START Data to process
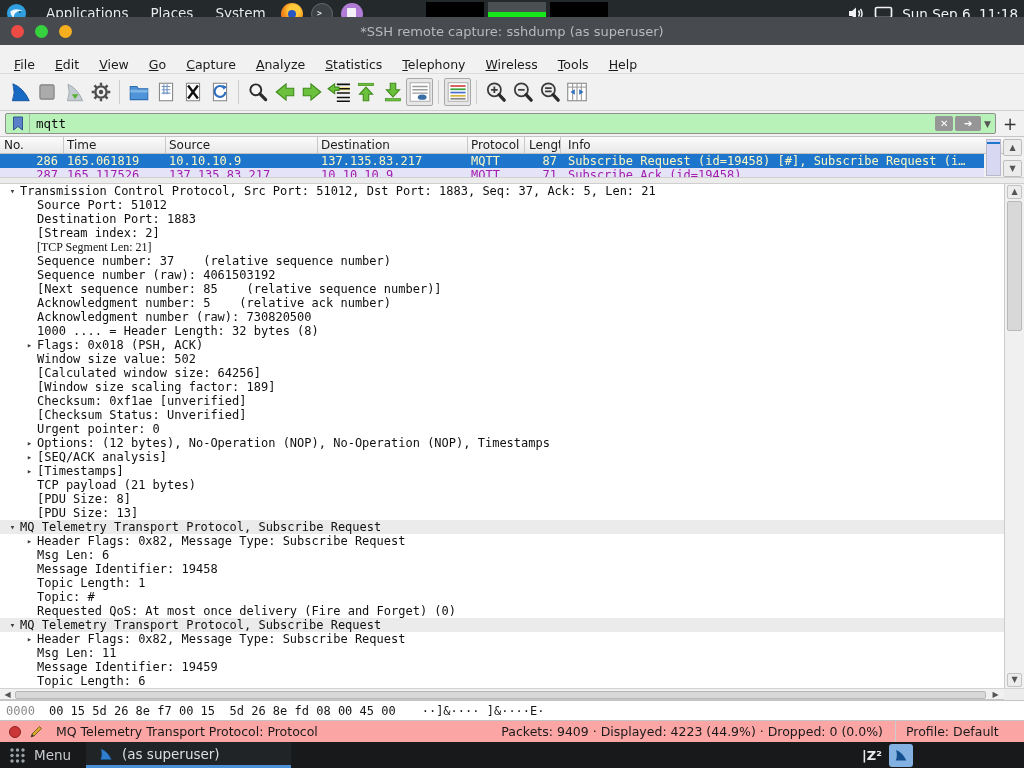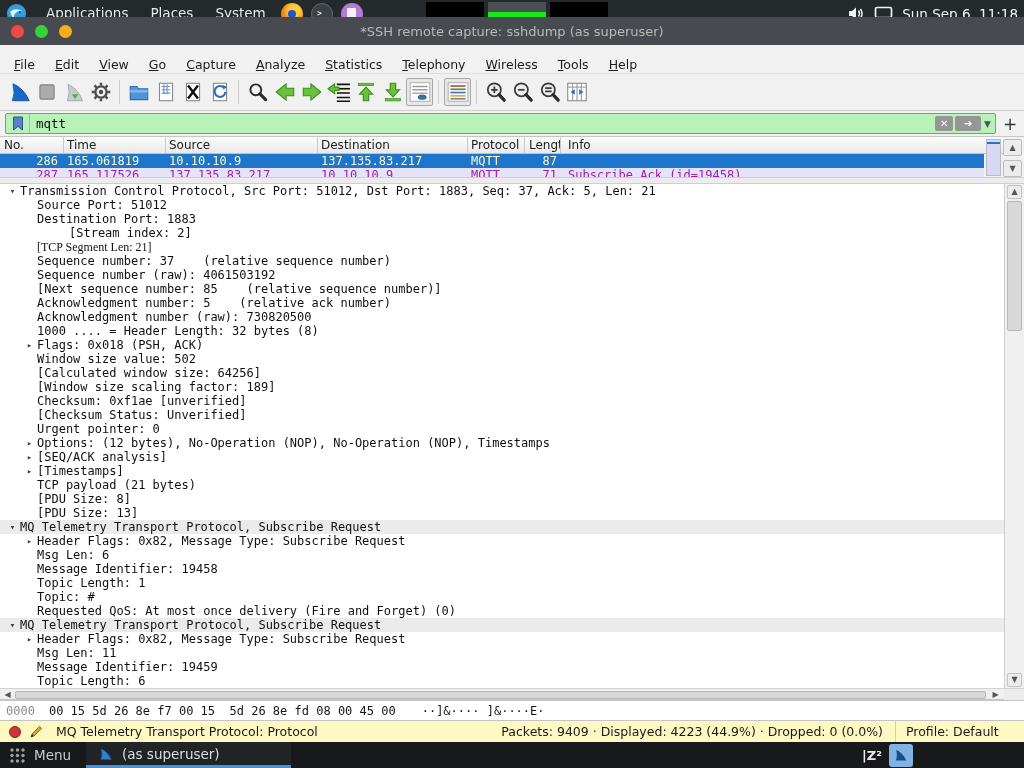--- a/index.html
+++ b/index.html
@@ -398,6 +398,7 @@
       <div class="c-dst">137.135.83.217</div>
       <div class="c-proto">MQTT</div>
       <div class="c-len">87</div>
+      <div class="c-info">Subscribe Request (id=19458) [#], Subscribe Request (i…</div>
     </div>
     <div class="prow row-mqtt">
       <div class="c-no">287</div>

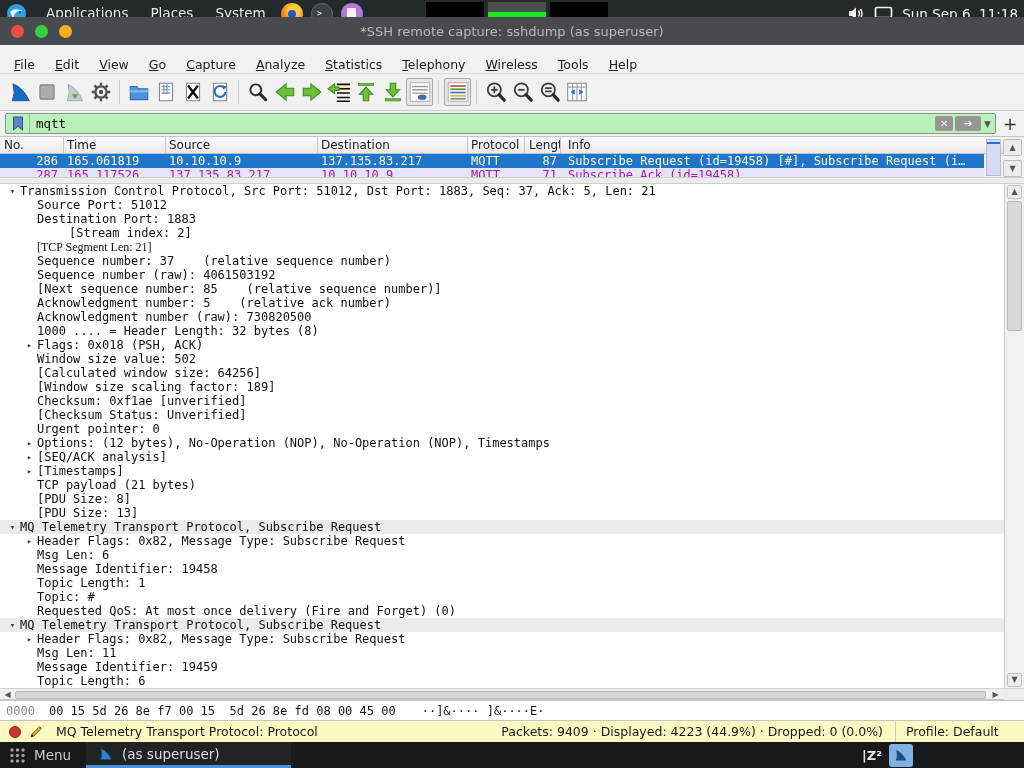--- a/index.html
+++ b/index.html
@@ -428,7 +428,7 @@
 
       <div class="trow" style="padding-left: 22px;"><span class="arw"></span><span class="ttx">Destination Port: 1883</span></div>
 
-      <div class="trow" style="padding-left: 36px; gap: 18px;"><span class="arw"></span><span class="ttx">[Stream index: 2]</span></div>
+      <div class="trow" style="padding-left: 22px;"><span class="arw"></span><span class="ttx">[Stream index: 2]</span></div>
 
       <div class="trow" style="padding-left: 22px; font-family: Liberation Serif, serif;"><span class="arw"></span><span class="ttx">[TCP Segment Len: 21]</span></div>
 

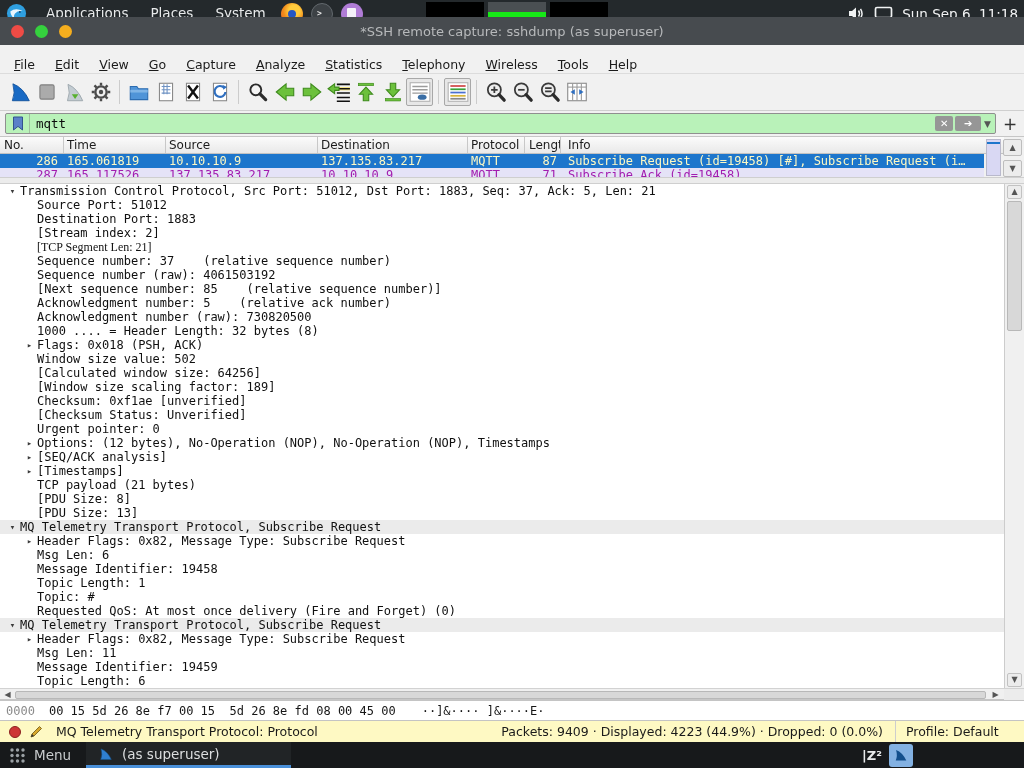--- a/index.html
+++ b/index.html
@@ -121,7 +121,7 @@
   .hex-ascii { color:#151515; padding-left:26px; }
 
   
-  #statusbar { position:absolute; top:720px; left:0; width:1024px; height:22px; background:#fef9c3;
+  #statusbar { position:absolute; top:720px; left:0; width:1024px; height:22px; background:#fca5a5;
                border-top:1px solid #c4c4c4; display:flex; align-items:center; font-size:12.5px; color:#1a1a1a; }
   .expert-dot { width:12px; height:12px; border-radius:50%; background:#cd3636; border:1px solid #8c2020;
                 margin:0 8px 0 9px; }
END Data to process
START Data to process
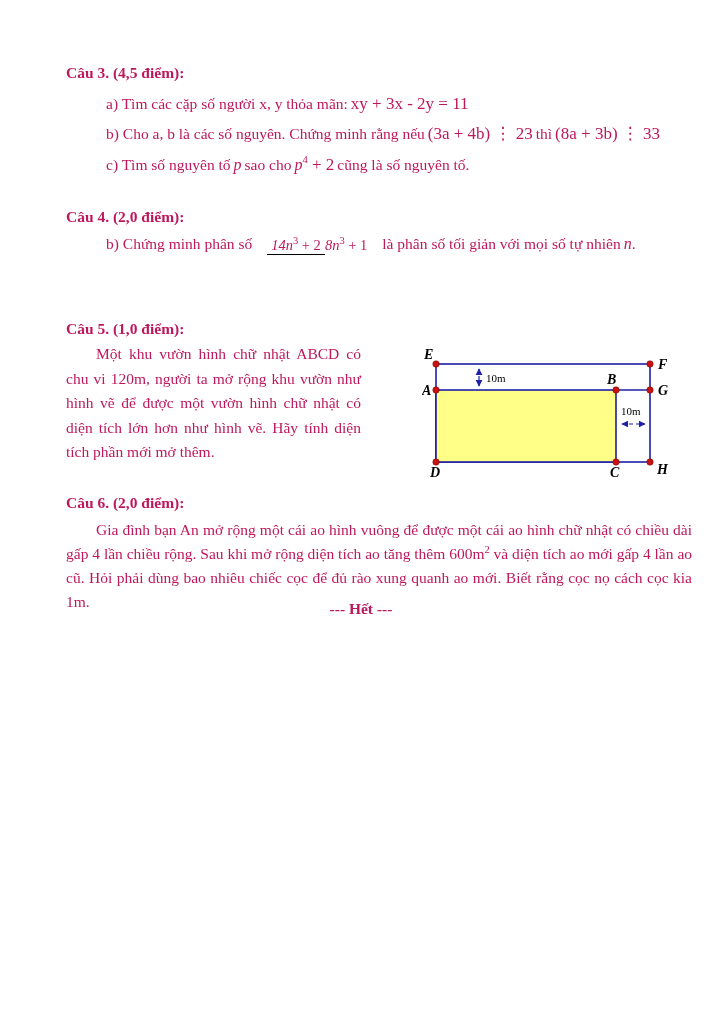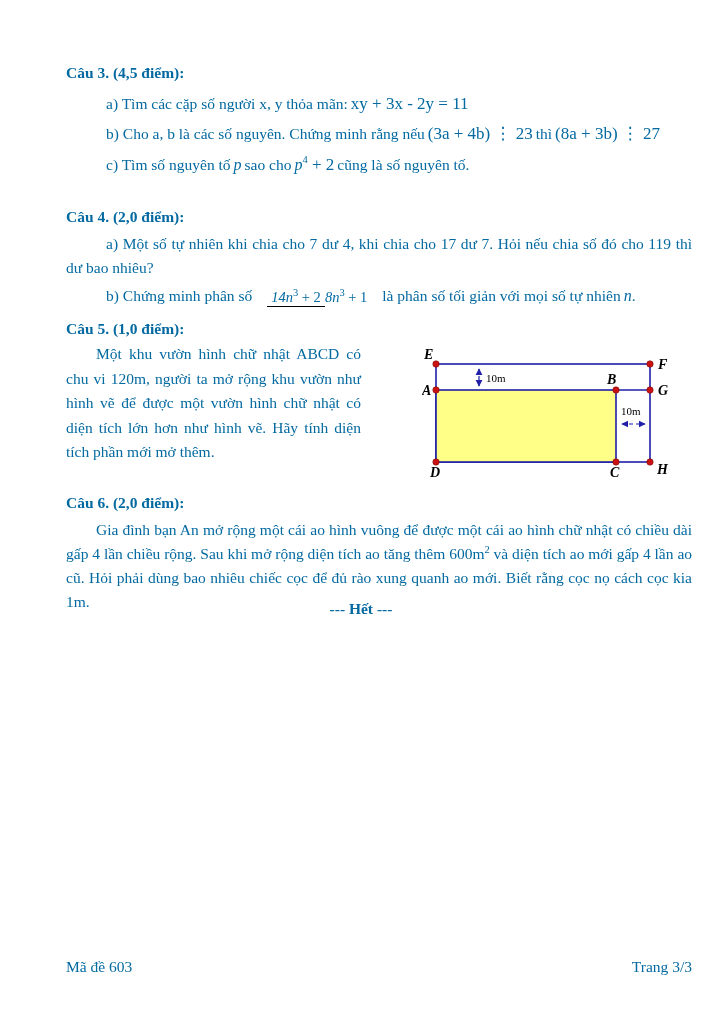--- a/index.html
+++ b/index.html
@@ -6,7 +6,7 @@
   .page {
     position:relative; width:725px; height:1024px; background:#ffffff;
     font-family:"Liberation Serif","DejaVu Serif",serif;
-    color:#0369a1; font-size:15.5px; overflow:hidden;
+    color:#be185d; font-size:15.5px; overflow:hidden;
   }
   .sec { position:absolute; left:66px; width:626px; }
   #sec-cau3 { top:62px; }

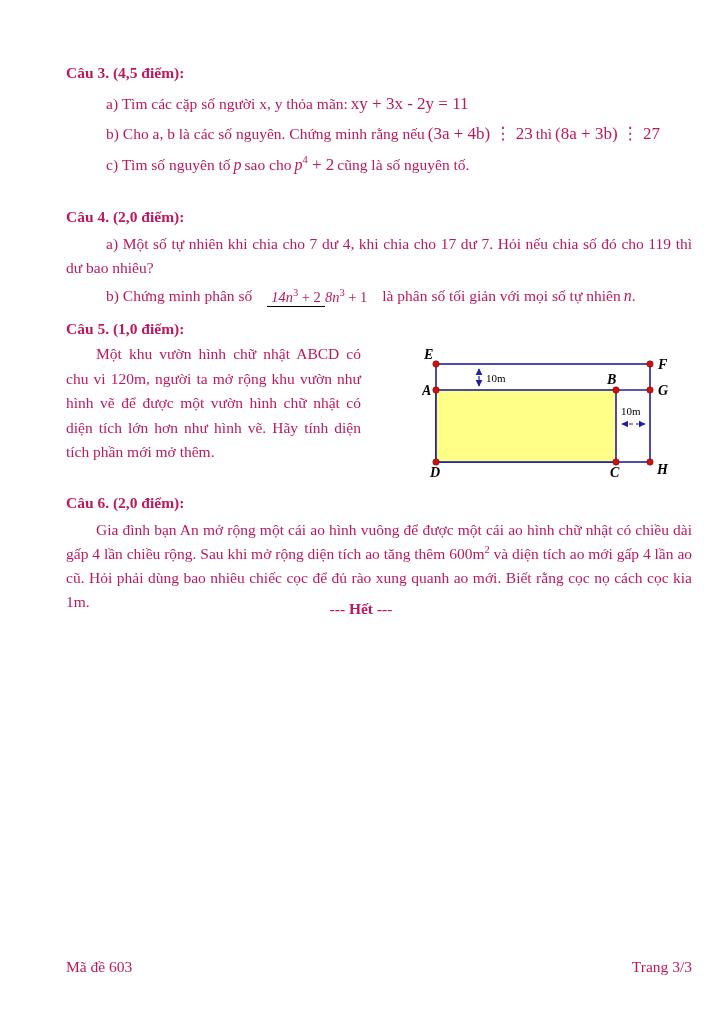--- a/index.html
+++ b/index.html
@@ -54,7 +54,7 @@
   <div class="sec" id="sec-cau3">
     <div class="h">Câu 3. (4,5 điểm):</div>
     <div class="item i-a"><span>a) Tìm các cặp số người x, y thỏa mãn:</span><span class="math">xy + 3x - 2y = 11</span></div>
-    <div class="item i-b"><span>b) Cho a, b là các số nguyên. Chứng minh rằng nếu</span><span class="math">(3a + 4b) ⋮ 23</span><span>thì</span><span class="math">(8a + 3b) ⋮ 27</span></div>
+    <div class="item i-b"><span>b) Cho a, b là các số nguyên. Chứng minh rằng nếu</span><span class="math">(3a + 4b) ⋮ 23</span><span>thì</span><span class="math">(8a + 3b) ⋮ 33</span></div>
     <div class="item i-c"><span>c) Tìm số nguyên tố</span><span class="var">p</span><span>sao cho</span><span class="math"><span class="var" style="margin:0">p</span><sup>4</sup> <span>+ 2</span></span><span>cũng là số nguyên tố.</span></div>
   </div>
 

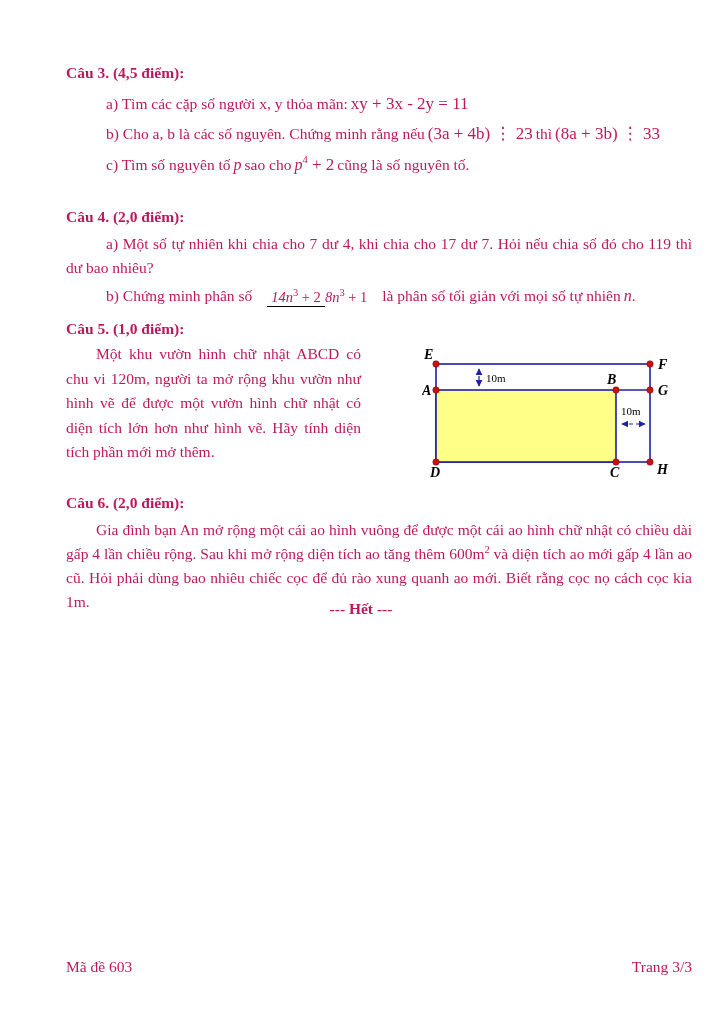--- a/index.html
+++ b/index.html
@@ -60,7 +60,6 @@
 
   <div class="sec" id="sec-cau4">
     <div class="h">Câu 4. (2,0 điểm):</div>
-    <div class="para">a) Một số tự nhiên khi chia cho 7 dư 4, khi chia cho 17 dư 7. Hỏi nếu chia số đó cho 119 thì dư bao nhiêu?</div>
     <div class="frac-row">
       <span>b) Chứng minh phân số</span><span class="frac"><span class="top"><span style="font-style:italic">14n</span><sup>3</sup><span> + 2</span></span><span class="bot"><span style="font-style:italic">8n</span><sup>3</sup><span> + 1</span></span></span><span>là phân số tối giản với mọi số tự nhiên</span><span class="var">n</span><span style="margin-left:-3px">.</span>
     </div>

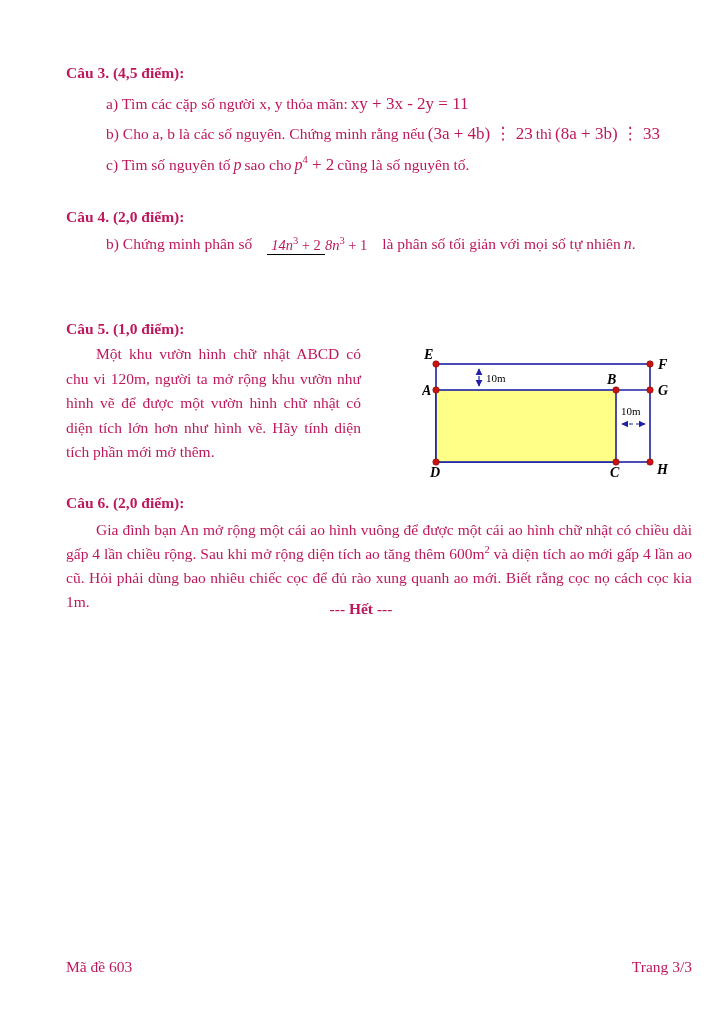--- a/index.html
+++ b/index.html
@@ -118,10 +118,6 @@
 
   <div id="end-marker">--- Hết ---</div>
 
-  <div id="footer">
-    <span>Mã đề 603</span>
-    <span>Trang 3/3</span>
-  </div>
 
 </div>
END Data to process
Apply a filter for "width" to the entries and show each line that passes.

-  #statusbar { position:absolute; top:720px; left:0; width:1024px; height:22px; background:#fef9c3;
+  #statusbar { position:absolute; top:720px; left:0; width:1024px; height:22px; background:#fca5a5;
   .expert-dot { width:12px; height:12px; border-radius:50%; background:#cd3636; border:1px solid #8c2020;
     position:relative; width:725px; height:1024px; background:#ffffff;
   .sec { position:absolute; left:66px; width:626px; }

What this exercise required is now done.